### TASK GOAL
Please return all records verbatim, no pictures.

### SUPPLIED MATERIAL

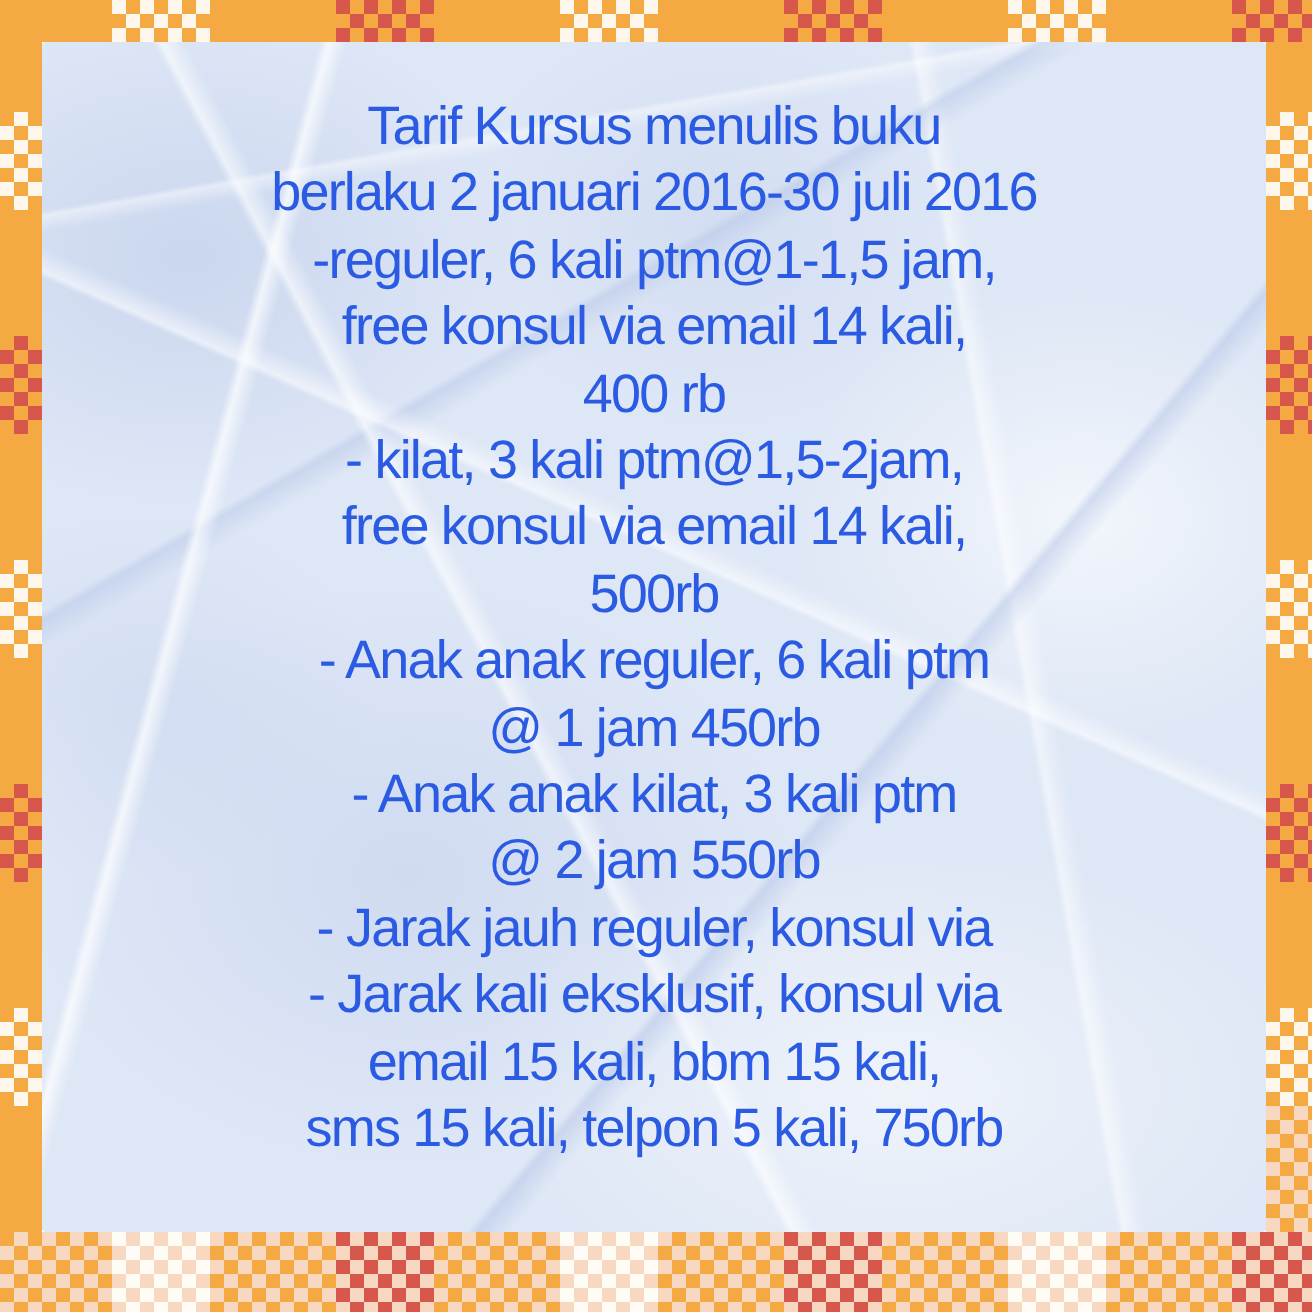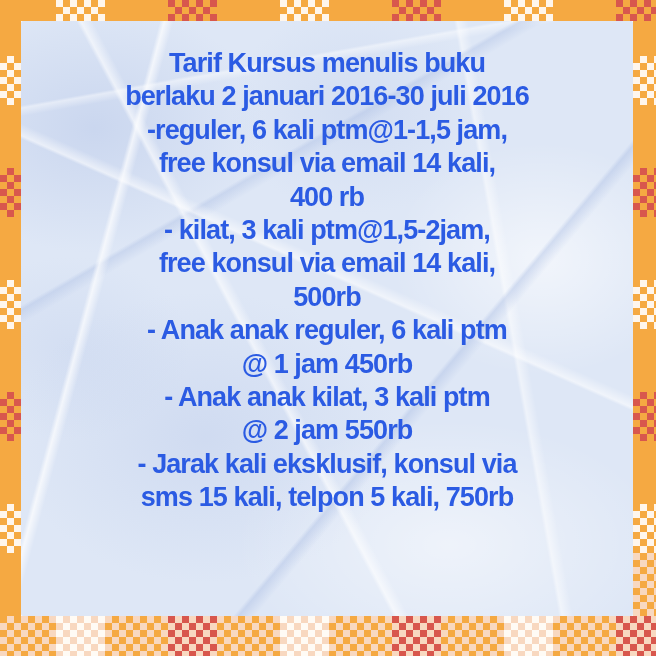--- a/index.html
+++ b/index.html
@@ -71,21 +71,21 @@
       radial-gradient(ellipse 35% 28% at 85% 40%, rgba(255,255,255,.60), transparent 70%),
       radial-gradient(ellipse 45% 35% at 30% 70%, rgba(186,201,233,.40), transparent 70%),
       radial-gradient(ellipse 50% 30% at 70% 88%, rgba(255,255,255,.50), transparent 70%),
       radial-gradient(ellipse 30% 25% at 55% 15%, rgba(199,212,238,.50), transparent 70%),
       radial-gradient(ellipse 28% 22% at 8% 55%,  rgba(199,212,238,.45), transparent 70%);
   }
   .price-list{
     position:absolute;left:0;right:0;top:26px;
     text-align:center;
     color:#2B5BE3;
-    font-weight:700;
+    font-weight:400;
     font-size:27px;
     line-height:33.4px;
     letter-spacing:-0.9px;
   }
   .price-list .line{white-space:nowrap;}
 </style>
 </head>
 <body>
 
 <div class="frame">
@@ -101,17 +101,19 @@
       <div class="line">-reguler, 6 kali ptm@1-1,5 jam,</div>
       <div class="line">free konsul via email 14 kali,</div>
       <div class="line">400 rb</div>
       <div class="line">- kilat, 3 kali ptm@1,5-2jam,</div>
       <div class="line">free konsul via email 14 kali,</div>
       <div class="line">500rb</div>
       <div class="line">- Anak anak reguler, 6 kali ptm</div>
       <div class="line">@ 1 jam 450rb</div>
       <div class="line">- Anak anak kilat, 3 kali ptm</div>
       <div class="line">@ 2 jam 550rb</div>
+      <div class="line">- Jarak jauh reguler, konsul via</div>
       <div class="line">- Jarak kali eksklusif, konsul via</div>
+      <div class="line">email 15 kali, bbm 15 kali,</div>
       <div class="line">sms 15 kali, telpon 5 kali, 750rb</div>
     </div>
   </div>
 </div>
 
 </body></html>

### SOLUTION FOR THIS PROBLEM
--- a/index.html
+++ b/index.html
@@ -71,21 +71,21 @@
       radial-gradient(ellipse 35% 28% at 85% 40%, rgba(255,255,255,.60), transparent 70%),
       radial-gradient(ellipse 45% 35% at 30% 70%, rgba(186,201,233,.40), transparent 70%),
       radial-gradient(ellipse 50% 30% at 70% 88%, rgba(255,255,255,.50), transparent 70%),
       radial-gradient(ellipse 30% 25% at 55% 15%, rgba(199,212,238,.50), transparent 70%),
       radial-gradient(ellipse 28% 22% at 8% 55%,  rgba(199,212,238,.45), transparent 70%);
   }
   .price-list{
     position:absolute;left:0;right:0;top:26px;
     text-align:center;
     color:#2B5BE3;
-    font-weight:700;
+    font-weight:400;
     font-size:27px;
     line-height:33.4px;
     letter-spacing:-0.9px;
   }
   .price-list .line{white-space:nowrap;}
 </style>
 </head>
 <body>
 
 <div class="frame">
@@ -101,17 +101,19 @@
       <div class="line">-reguler, 6 kali ptm@1-1,5 jam,</div>
       <div class="line">free konsul via email 14 kali,</div>
       <div class="line">400 rb</div>
       <div class="line">- kilat, 3 kali ptm@1,5-2jam,</div>
       <div class="line">free konsul via email 14 kali,</div>
       <div class="line">500rb</div>
       <div class="line">- Anak anak reguler, 6 kali ptm</div>
       <div class="line">@ 1 jam 450rb</div>
       <div class="line">- Anak anak kilat, 3 kali ptm</div>
       <div class="line">@ 2 jam 550rb</div>
+      <div class="line">- Jarak jauh reguler, konsul via</div>
       <div class="line">- Jarak kali eksklusif, konsul via</div>
+      <div class="line">email 15 kali, bbm 15 kali,</div>
       <div class="line">sms 15 kali, telpon 5 kali, 750rb</div>
     </div>
   </div>
 </div>
 
 </body></html>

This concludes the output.